Of hearts so stout and true;
The olden times have passed away,
And weary are the new."

Never, never, more! Change has done its work. Never again can we hope to see such famous "letters" as those "from John Dockeray, a Yorkshire jockey, to his brother in Tadcaster," which first appeared in the Bombay Sporting Magazine. An able and amusing little article, said to be from the pen of the editor of that periodical, gave an admirable idea of the English stage coachman of the olden time. The manner in which he was represented as entertaining his friend on the box with the popular song of "Young love among the roses," intermixed with professional addresses to his team, was extremely amusing.

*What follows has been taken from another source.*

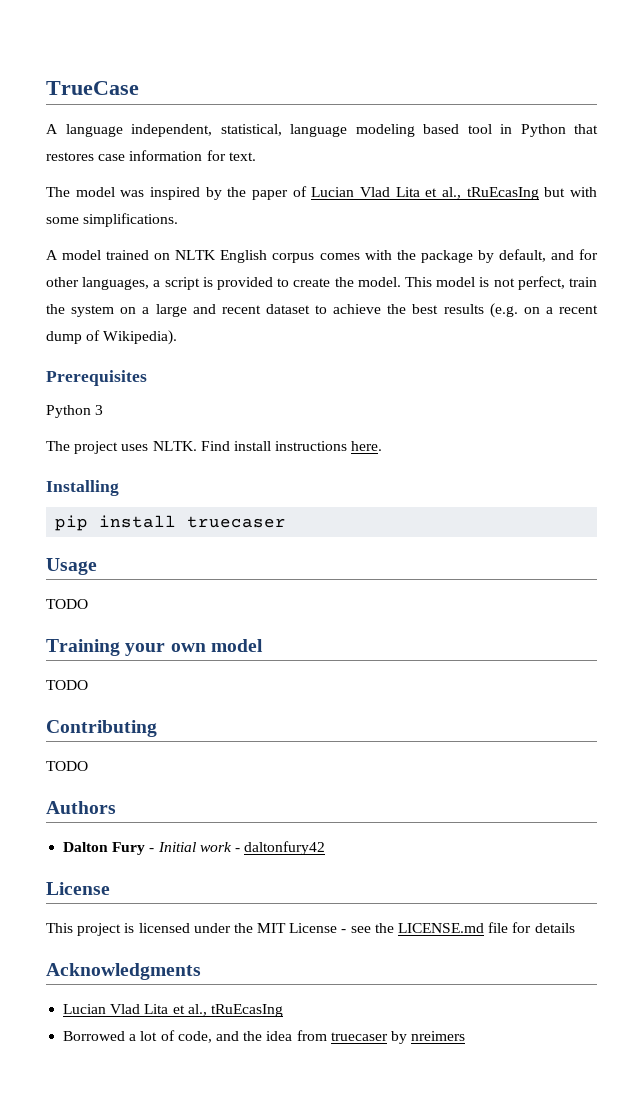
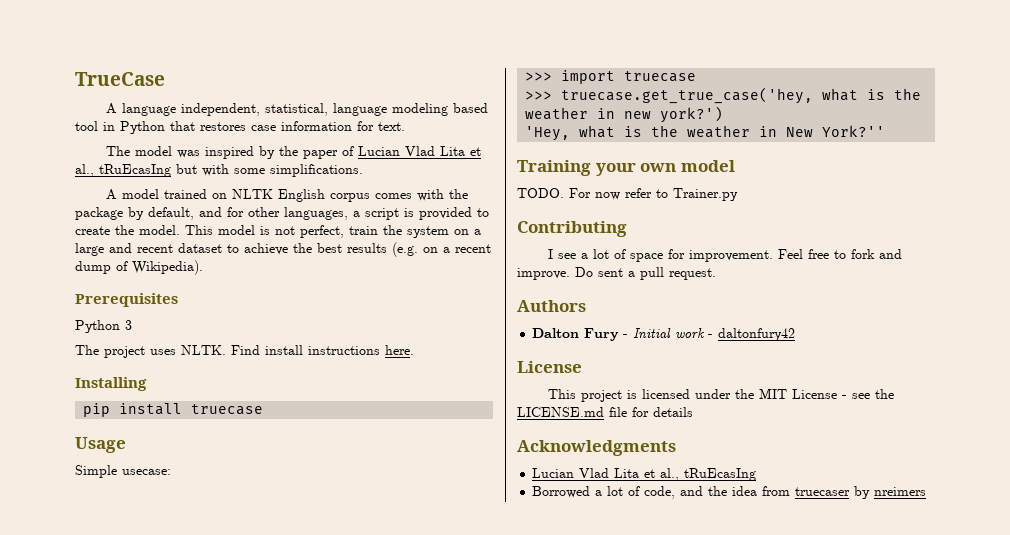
[187,516,287,528] truecaser -> [191,404,264,415] truecase
[46,599,88,609] [46,639,263,656] [46,680,88,690] [46,720,157,737] [46,761,88,771] TODO // Training your own model // TODO // Contributing // TODO -> [75,465,171,478] [525,70,697,84] [525,87,922,104] [525,106,724,123] [525,125,886,141] [517,160,735,176] [517,188,738,201] [517,221,627,237] [548,249,903,262] [517,267,716,280] Simple usecase: // >>> import truecase // >>> truecase.get_true_case('hey, what is the weather in new york?') // 'Hey, what is the weather in New York?'' // Training your own model // TODO. For now refer to Trainer.py // Contributing // I see a lot of space for improvement. Feel free to fork and improve. Do sent a pull request.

Some of the poetical contributions were of a degree of merit very superior to the ordinary run of poesy of that description to be met with even in England, in periodicals of far higher pretension. We doubt if the song commencing "The boar, the mighty boar's my theme," and ending with the chorus

"So here's to all who fear no fall,

And the next grey boar we see,"

has ever been surpassed as a sporting lyric; in short, we have little or no hesitation in saying that a more spirit-stirring canticle has seldom, if ever, been chanted at shikar party or 66 our mess." And, in a different style, the beautiful imitation of Moore's "Harp that once through Tara's hall," commencing

"The spear that once o'er Dekhan ground

The blood of wild boar shed,"

is worthy of a place in poetical literature far above that of ordinary parody.